Obliterated Places

 

apartheid museum

 

I’m a middle class black person who is married to a white person and who happens to live in a hopelessly unintegrated city (Cape Town).  It should therefore not surprise you to learn, reader, that I am often The Only Black Person in the Room.  It doesn’t often surprise me much, having lived here as long as I have.  And yet there are moments when it catches me by rude, violent surprise, the sheer whiteness of these rooms I’m in.  I ask myself several questions I’ve asked again and again and to which I have no real answers: How is it statistically possible that I am the only black person, again?  Why are white people okay with me being the only black person?  What is it about me that facilitates their complete comfort in totally white – and wealthy – spaces, where the only other black people are those serving us, cleaning up after us, and so on?  Why am I even in these spaces?

 

And lately, as my husband and I have been laboriously wending our way towards parenthood, I ask bigger, more complicated questions: Will our children notice that we’re the only black people in the room?  Will they be resent me for staying in these rooms and bringing them into them? How will I protect them from the constant rude awakenings involved in being The Only Black in a place?
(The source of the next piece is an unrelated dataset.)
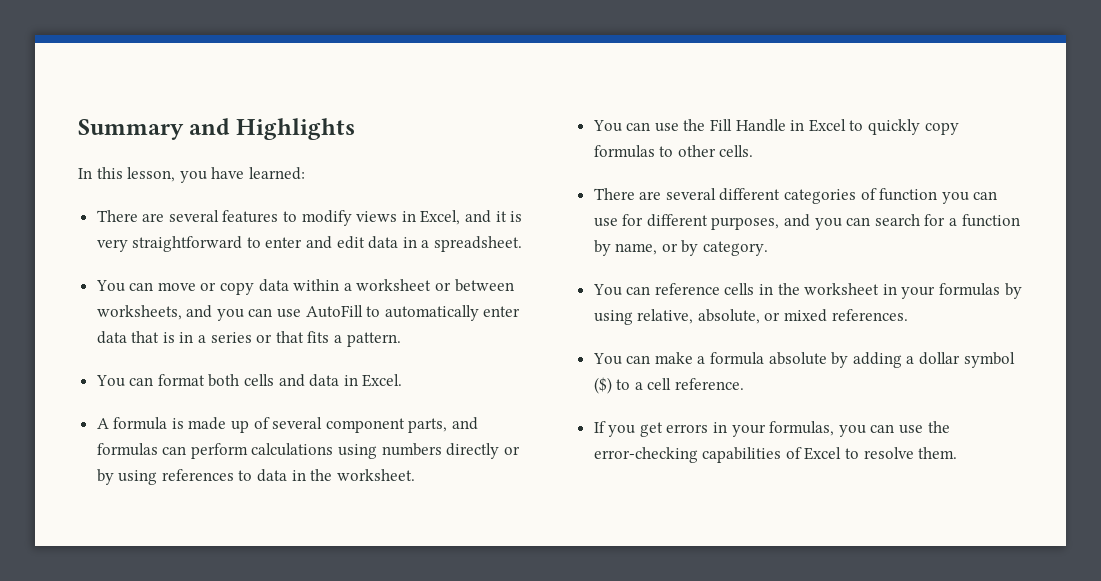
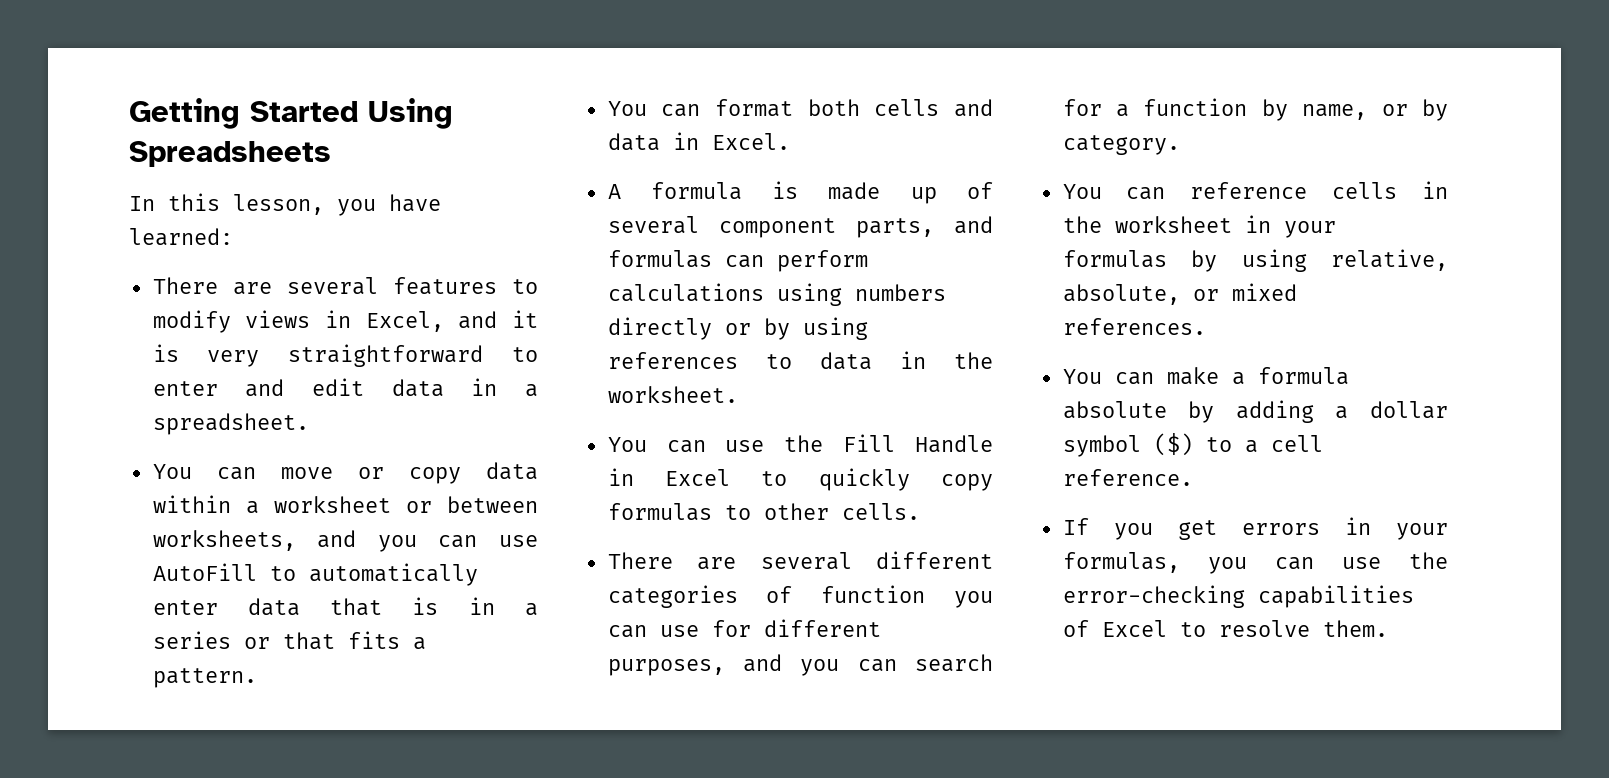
- Summary and Highlights
+ Getting Started Using Spreadsheets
And as our children will carry both white and black identities and will, like their mother, have white people in their family who they love deeply and who love them, how will I teach them to hold all of that together, to honour all of it – the deep, sustaining love and belonging and the existential alienation and loneliness – without feeling like they are compromising themselves or their relationships with the people they love most?

 

A few years ago, I wrote about being black in an interracial, international relationship.  At the time, my husband (then boyfriend) and I had been dating for a year or so, and we were having increasingly fraught conversations about race and identity (people in interracial relationships, I know you’ve been there).  I wrote:

 

Something like four months later, the questions aren’t getting any smaller or easier.  In desperation, after one of those gut-wrenching sessions/fights/intense discussions with my partner, I turned to the web (as you do).  The results have been disappointing.  To be fair, I haven’t looked all that long, or all that hard.  But an initial survey reveals sites of two kinds.  Firstly, you’ll find reams of heartbreaking stories from men and women whose families are repulsed at the thought of the person they love.  They detail their confusion and pain and heartbreak in the face of unrelenting, blatant racism.  Secondly, (and I got these sites, when, in tears of frustration, I Google-searched “I am disappearing into my interracial relationship”) you’ll find sites decrying the scourge of miscegenation and the disappearance of ‘pure’ races.  Neither of these kinds of sites are my story.  The latter for obvious reasons, the former because my pain is different.  I have not faced outright opposition of the racist kind.  But I worry about a different kind of racism.  The racism that refuses to recognise me, with my private school accent, my hair extensions, my social ease in a room of white people, as a black person.  The racism that refuses to allow my blackness into rooms where I am present so that after a lifetime of living, learning, earning, loving, playing in these rooms, I am no longer clear on what it means to be black.

 

Some years and a wedding later, I have built, with my partner a good and true and real home in this international, interracial relationship.  But the questions and the pain and anger behind them remain.  In a recent conversation with a friend, I spoke of my frustration with the fact that even as these difficult and painful conversations about, race and place in this country happen all around South Africa (and sometimes beyond it), there are still white spaces that stubbornly refuse to entertain these conversations in any real way.  And by real, I mean asking difficult questions about one’s own racial identity and one’s relationships with people from other race groups.  Questions that have answers that go beyond just having – and often citing – the odd black friend, but those questions that ask about the quality of one’s interactions with people who are not white, and the variety of non-white experiences that are acknowledged and welcomed into one’s consciousness and into the spaces of comfort.

 

This process demands of white people that they join those of us who are not white in the constant, achingly arduous conversation about race.  It demands that they join us here in the place of discomfort, of the unknown, of no answers.

 

In thinking about how to characterize this place, I am reminded of one of the advice columns American author, Cheryl Strayed wrote under the nom de plume of ‘Sugar’.  In it, she addresses a father who lost his young son to a random, tragic accident:

 

The word obliterate comes from the Latin obliterare. Ob means against; literare means letter or script. A literal translation is being against the letters. […]  The obliterated place is equal parts destruction and creation. The obliterated place is pitch black and bright light. It is water and parched earth. It is mud and it is manna. The real work of deep grief is making a home there.

 

The real work of race has no answers and has no script.  It means sitting in obliterated places of a kind, having let go of the comfortable scripts and easy identities to come face to face with your raced self and raced others.  Thinking of the spaces I occupy as the official Only Black as obliterated helps me make peace with all my unanswered questions.  But as Sugar wrote, obliterated places are places of grief and distress.  They are made that much more desolate and barren when they occupied singularly.  In this case, if the work of race is being done by some and not all, the obliterated place becomes one of fruitless effort.  It becomes a version of the place this country’s spirit fought so hard to leave.

 

That’s certainly no place to  live or raise children.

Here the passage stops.